Лёха задумчиво затянулся, хотя от сигареты уже почти ничего не осталось:
– Красиво сказано, но и правильно, не поспоришь. Ну, пусть будет, за спиной не носить. Наоборот, круто – закончится война, поведу девочку в ваш музей и покажу – а вот это письмо видишь? Это я его своему братухе Поповичу написал. Глядишь, девочка на меня другими глазами посмотрит, и буду я для неё не рябой Лёха-Оселок, а типа герой войны… только, знаете, – продолжил он, краснея, – замажьте чем-то, где я писал про то, как наш летёха на двор бегал после лечо. А то вдруг он свою девочку в тот музей приведёт – неудобно получится. Он же командир хороший, Скворец наш, даром что молодой…
* * *
Поговорив с Лёхой-Оселком, Надежда вернулась к своим обязанностям волонтёра. Тем временем подъехала мотолыга с порцией сидячих – тяжелых, к счастью, не было. Надежде достался рыжий чеченский парень, раненый в руку.

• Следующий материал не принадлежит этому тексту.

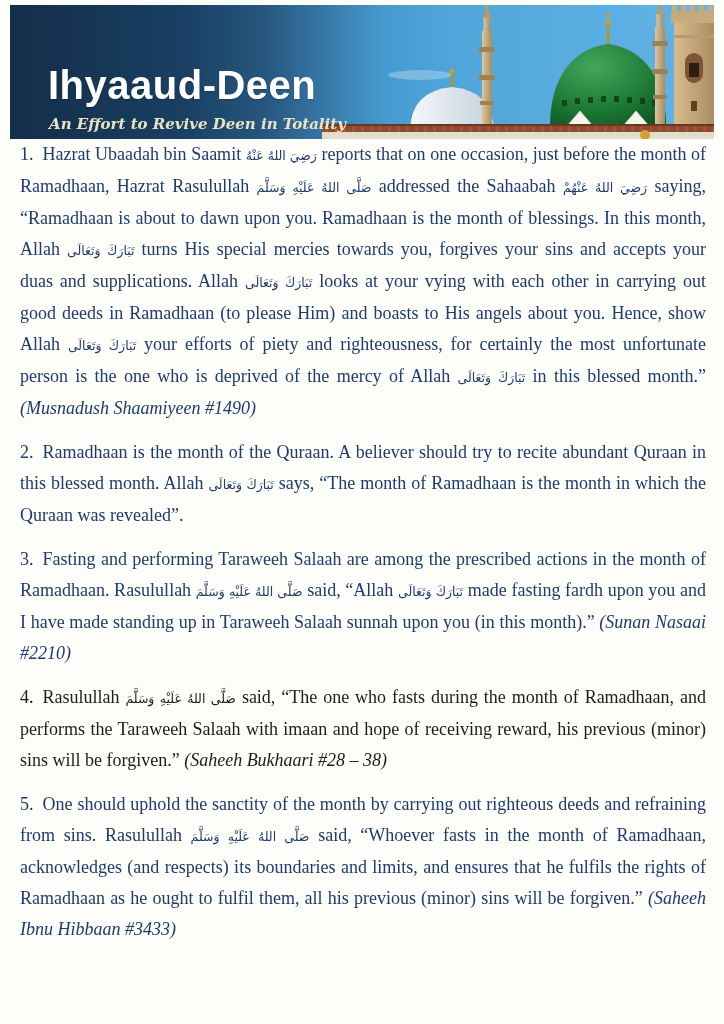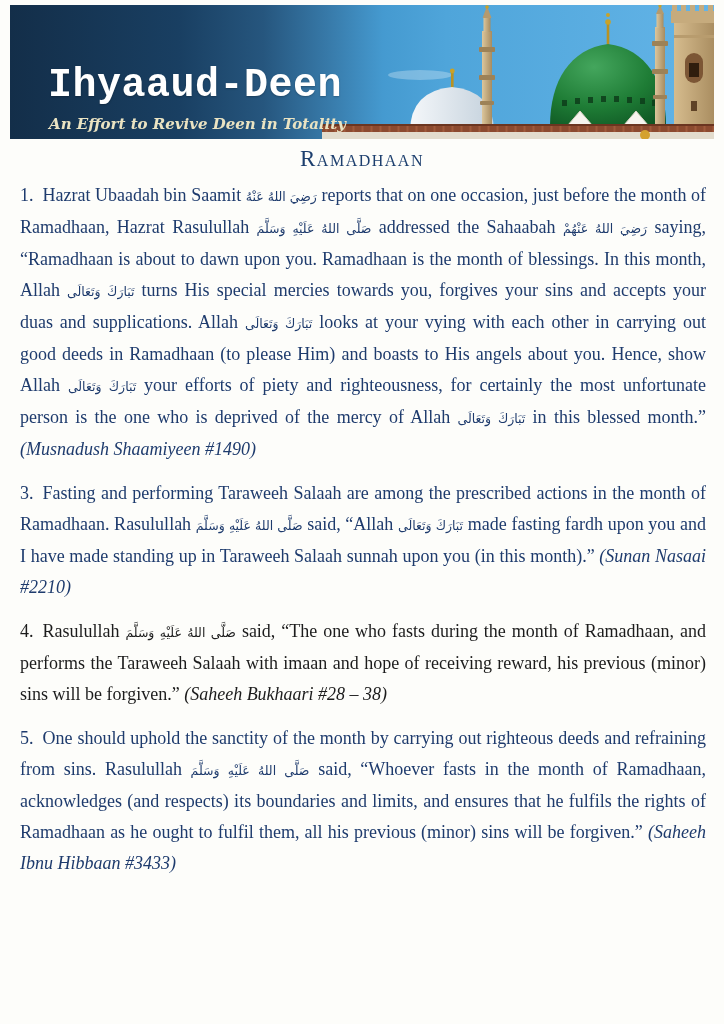--- a/index.html
+++ b/index.html
@@ -23,7 +23,7 @@
   }
   .site-title {
     position: absolute; left: 38px; top: 58px; z-index: 3;
-    font-family: Liberation Mono, monospace;
+    font-family: Liberation Sans, sans-serif;
     font-weight: bold;
     font-size: 40px;
     color: #ffffff;

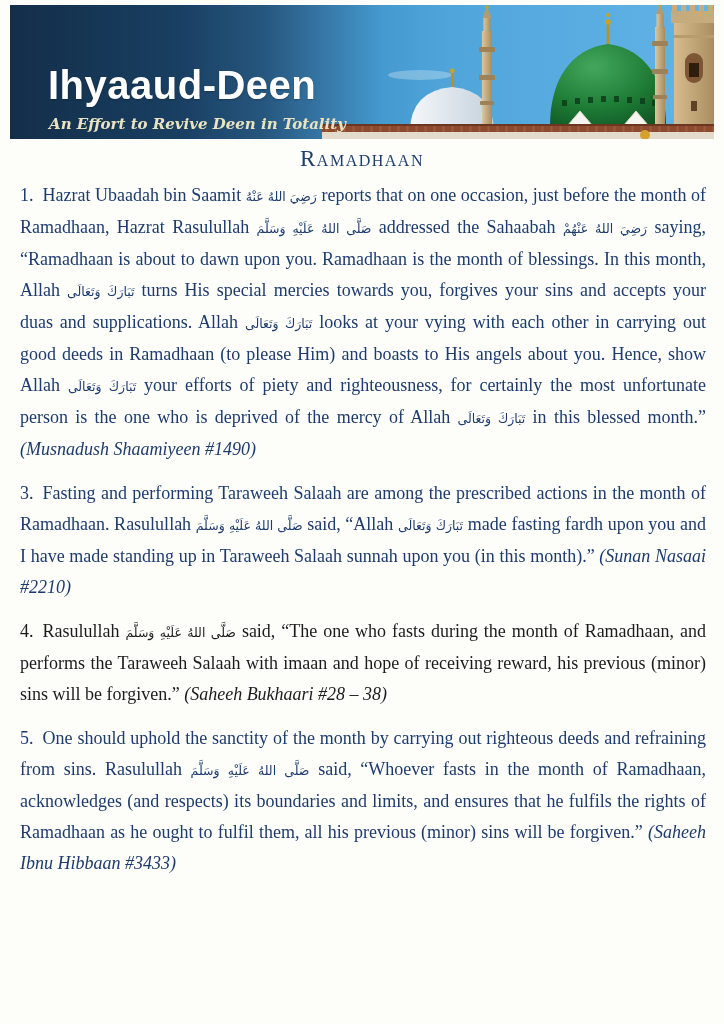--- a/index.html
+++ b/index.html
@@ -189,7 +189,6 @@
 </div>
 
 <div class="doc">
-  <h1 class="doc-title">Ramadhaan</h1>
   <div class="paras">
       <p class="para">1. Hazrat Ubaadah bin Saamit <span class="arabic">رَضِيَ اللهُ عَنْهُ</span> reports that on one occasion, just before the month of Ramadhaan, Hazrat Rasulullah <span class="arabic">صَلَّى اللهُ عَلَيْهِ وَسَلَّمَ</span> addressed the Sahaabah <span class="arabic">رَضِيَ اللهُ عَنْهُمْ</span> saying, “Ramadhaan is about to dawn upon you. Ramadhaan is the month of blessings. In this month, Allah <span class="arabic">تَبَارَكَ وَتَعَالَى</span> turns His special mercies towards you, forgives your sins and accepts your duas and supplications. Allah <span class="arabic">تَبَارَكَ وَتَعَالَى</span> looks at your vying with each other in carrying out good deeds in Ramadhaan (to please Him) and boasts to His angels about you. Hence, show Allah <span class="arabic">تَبَارَكَ وَتَعَالَى</span> your efforts of piety and righteousness, for certainly the most unfortunate person is the one who is deprived of the mercy of Allah <span class="arabic">تَبَارَكَ وَتَعَالَى</span> in this blessed month.” <span class="cite">(Musnadush Shaamiyeen #1490)</span></p>
       <p class="para">3. Fasting and performing Taraweeh Salaah are among the prescribed actions in the month of Ramadhaan. Rasulullah <span class="arabic">صَلَّى اللهُ عَلَيْهِ وَسَلَّمَ</span> said, “Allah <span class="arabic">تَبَارَكَ وَتَعَالَى</span> made fasting fardh upon you and I have made standing up in Taraweeh Salaah sunnah upon you (in this month).” <span class="cite">(Sunan Nasaai #2210)</span></p>

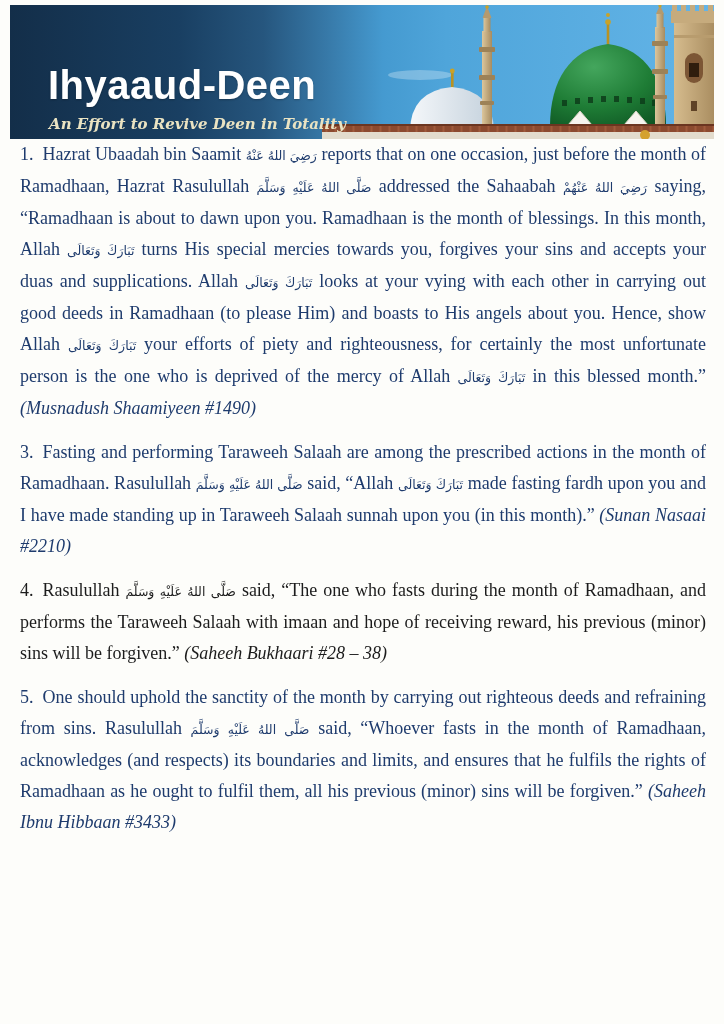--- a/index.html
+++ b/index.html
@@ -191,6 +191,7 @@
 <div class="doc">
   <div class="paras">
       <p class="para">1. Hazrat Ubaadah bin Saamit <span class="arabic">رَضِيَ اللهُ عَنْهُ</span> reports that on one occasion, just before the month of Ramadhaan, Hazrat Rasulullah <span class="arabic">صَلَّى اللهُ عَلَيْهِ وَسَلَّمَ</span> addressed the Sahaabah <span class="arabic">رَضِيَ اللهُ عَنْهُمْ</span> saying, “Ramadhaan is about to dawn upon you. Ramadhaan is the month of blessings. In this month, Allah <span class="arabic">تَبَارَكَ وَتَعَالَى</span> turns His special mercies towards you, forgives your sins and accepts your duas and supplications. Allah <span class="arabic">تَبَارَكَ وَتَعَالَى</span> looks at your vying with each other in carrying out good deeds in Ramadhaan (to please Him) and boasts to His angels about you. Hence, show Allah <span class="arabic">تَبَارَكَ وَتَعَالَى</span> your efforts of piety and righteousness, for certainly the most unfortunate person is the one who is deprived of the mercy of Allah <span class="arabic">تَبَارَكَ وَتَعَالَى</span> in this blessed month.” <span class="cite">(Musnadush Shaamiyeen #1490)</span></p>
+      <p class="para">2. Ramadhaan is the month of the Quraan. A believer should try to recite abundant Quraan in this blessed month. Allah <span class="arabic">تَبَارَكَ وَتَعَالَى</span> says, “The month of Ramadhaan is the month in which the Quraan was revealed”.</p>
       <p class="para">3. Fasting and performing Taraweeh Salaah are among the prescribed actions in the month of Ramadhaan. Rasulullah <span class="arabic">صَلَّى اللهُ عَلَيْهِ وَسَلَّمَ</span> said, “Allah <span class="arabic">تَبَارَكَ وَتَعَالَى</span> made fasting fardh upon you and I have made standing up in Taraweeh Salaah sunnah upon you (in this month).” <span class="cite">(Sunan Nasaai #2210)</span></p>
       <p class="para black">4. Rasulullah <span class="arabic">صَلَّى اللهُ عَلَيْهِ وَسَلَّمَ</span> said, “The one who fasts during the month of Ramadhaan, and performs the Taraweeh Salaah with imaan and hope of receiving reward, his previous (minor) sins will be forgiven.” <span class="cite">(Saheeh Bukhaari #28 – 38)</span></p>
       <p class="para">5. One should uphold the sanctity of the month by carrying out righteous deeds and refraining from sins. Rasulullah <span class="arabic">صَلَّى اللهُ عَلَيْهِ وَسَلَّمَ</span> said, “Whoever fasts in the month of Ramadhaan, acknowledges (and respects) its boundaries and limits, and ensures that he fulfils the rights of Ramadhaan as he ought to fulfil them, all his previous (minor) sins will be forgiven.” <span class="cite">(Saheeh Ibnu Hibbaan #3433)</span></p>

– Не надо меня провожать, матушка, – сказал он. – Сам дойду, рука не нога, да и рана ерунда. Я бы на неё вообще плюнул, но командир сказал – надо в госпиталь, пришлось слушаться.
Надежда тем не менее провела парня до сортировочной, усадила на стул и велела ждать. Потом отвела ещё одного контуженного, худощавого, темноволосого контрактника, похожего на демона с картины Врубеля.
Потом они с Марусей принесли воды для девушек-волонтёров, смывающих кровь; потом Надежда принесла со склада еще перевязочных материалов; потом помогла накладывать шину одному из раненых…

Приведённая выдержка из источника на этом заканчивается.